§ **Your goal**
Pictures in the data must not be copied, but everything else should be output exactly.

§ **Information**
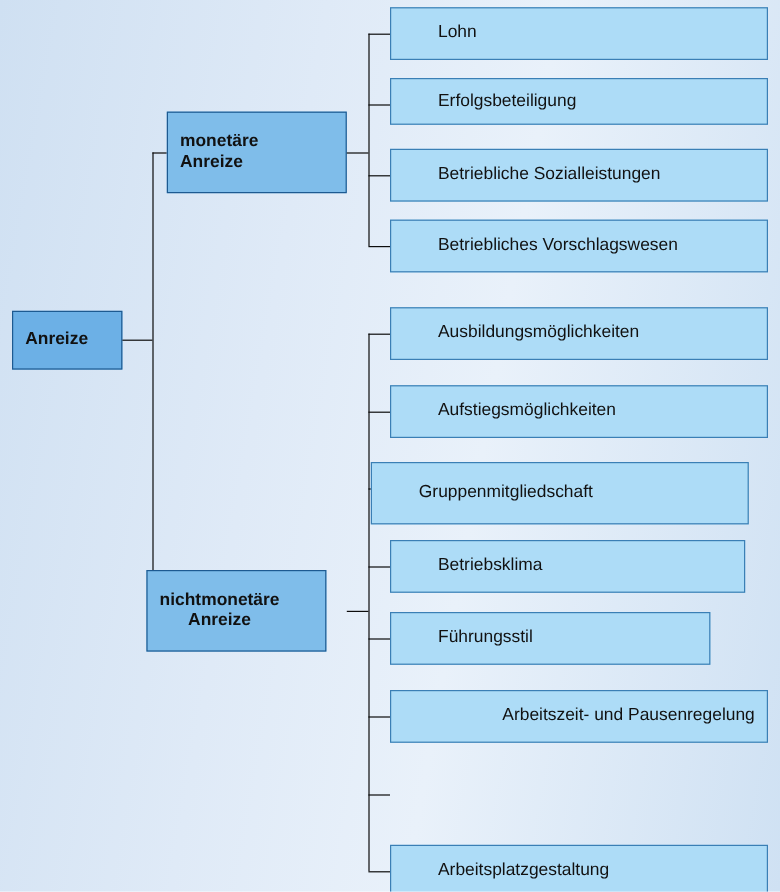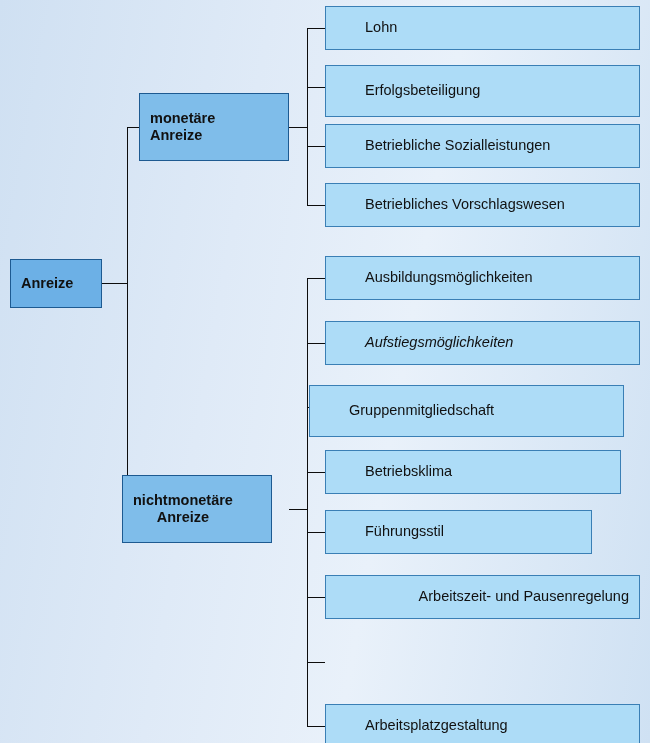--- a/index.html
+++ b/index.html
@@ -84,21 +84,21 @@
   <div class="connector v" style="left:307px; top:28px; width:1px; height:177px;"></div>
 
   <div class="connector h" style="left:307px; top:28px; width:18px; height:1px;"></div>
   <div class="connector h" style="left:307px; top:87px; width:18px; height:1px;"></div>
   <div class="connector h" style="left:307px; top:146px; width:18px; height:1px;"></div>
   <div class="connector h" style="left:307px; top:205px; width:18px; height:1px;"></div>
 
   <div class="node leaf" style="left:325px; top:6px; width:315px; height:44px;">
     <span>Lohn</span>
   </div>
-  <div class="node leaf" style="left:325px; top:65px; width:315px; height:52px;">
+  <div class="node leaf" style="left:325px; top:65px; width:315px; height:39px;">
     <span>Erfolgsbeteiligung</span>
   </div>
   <div class="node leaf" style="left:325px; top:124px; width:315px; height:44px;">
     <span>Betriebliche Sozialleistungen</span>
   </div>
   <div class="node leaf" style="left:325px; top:183px; width:315px; height:44px;">
     <span>Betriebliches Vorschlagswesen</span>
   </div>
 
   <div class="connector h" style="left:289px; top:509px; width:18px; height:1px;"></div>
@@ -109,21 +109,21 @@
   <div class="connector h" style="left:307px; top:407px; width:18px; height:1px;"></div>
   <div class="connector h" style="left:307px; top:472px; width:18px; height:1px;"></div>
   <div class="connector h" style="left:307px; top:532px; width:18px; height:1px;"></div>
   <div class="connector h" style="left:307px; top:597px; width:18px; height:1px;"></div>
   <div class="connector h" style="left:307px; top:662px; width:18px; height:1px;"></div>
   <div class="connector h" style="left:307px; top:726px; width:18px; height:1px;"></div>
 
   <div class="node leaf" style="left:325px; top:256px; width:315px; height:44px;">
     <span>Ausbildungsmöglichkeiten</span>
   </div>
-  <div class="node leaf" style="left:325px; top:321px; width:315px; height:44px;font-style:italic;">
+  <div class="node leaf" style="left:325px; top:321px; width:315px; height:44px;">
     <span>Aufstiegsmöglichkeiten</span>
   </div>
   <div class="node leaf" style="left:309px; top:385px; width:315px; height:52px;">
     <span>Gruppenmitgliedschaft</span>
   </div>
   <div class="node leaf" style="left:325px; top:450px; width:296px; height:44px;">
     <span>Betriebsklima</span>
   </div>
   <div class="node leaf" style="left:325px; top:510px; width:267px; height:44px;">
     <span>Führungsstil</span>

§ **Result of this exercise**
--- a/index.html
+++ b/index.html
@@ -84,21 +84,21 @@
   <div class="connector v" style="left:307px; top:28px; width:1px; height:177px;"></div>
 
   <div class="connector h" style="left:307px; top:28px; width:18px; height:1px;"></div>
   <div class="connector h" style="left:307px; top:87px; width:18px; height:1px;"></div>
   <div class="connector h" style="left:307px; top:146px; width:18px; height:1px;"></div>
   <div class="connector h" style="left:307px; top:205px; width:18px; height:1px;"></div>
 
   <div class="node leaf" style="left:325px; top:6px; width:315px; height:44px;">
     <span>Lohn</span>
   </div>
-  <div class="node leaf" style="left:325px; top:65px; width:315px; height:52px;">
+  <div class="node leaf" style="left:325px; top:65px; width:315px; height:39px;">
     <span>Erfolgsbeteiligung</span>
   </div>
   <div class="node leaf" style="left:325px; top:124px; width:315px; height:44px;">
     <span>Betriebliche Sozialleistungen</span>
   </div>
   <div class="node leaf" style="left:325px; top:183px; width:315px; height:44px;">
     <span>Betriebliches Vorschlagswesen</span>
   </div>
 
   <div class="connector h" style="left:289px; top:509px; width:18px; height:1px;"></div>
@@ -109,21 +109,21 @@
   <div class="connector h" style="left:307px; top:407px; width:18px; height:1px;"></div>
   <div class="connector h" style="left:307px; top:472px; width:18px; height:1px;"></div>
   <div class="connector h" style="left:307px; top:532px; width:18px; height:1px;"></div>
   <div class="connector h" style="left:307px; top:597px; width:18px; height:1px;"></div>
   <div class="connector h" style="left:307px; top:662px; width:18px; height:1px;"></div>
   <div class="connector h" style="left:307px; top:726px; width:18px; height:1px;"></div>
 
   <div class="node leaf" style="left:325px; top:256px; width:315px; height:44px;">
     <span>Ausbildungsmöglichkeiten</span>
   </div>
-  <div class="node leaf" style="left:325px; top:321px; width:315px; height:44px;font-style:italic;">
+  <div class="node leaf" style="left:325px; top:321px; width:315px; height:44px;">
     <span>Aufstiegsmöglichkeiten</span>
   </div>
   <div class="node leaf" style="left:309px; top:385px; width:315px; height:52px;">
     <span>Gruppenmitgliedschaft</span>
   </div>
   <div class="node leaf" style="left:325px; top:450px; width:296px; height:44px;">
     <span>Betriebsklima</span>
   </div>
   <div class="node leaf" style="left:325px; top:510px; width:267px; height:44px;">
     <span>Führungsstil</span>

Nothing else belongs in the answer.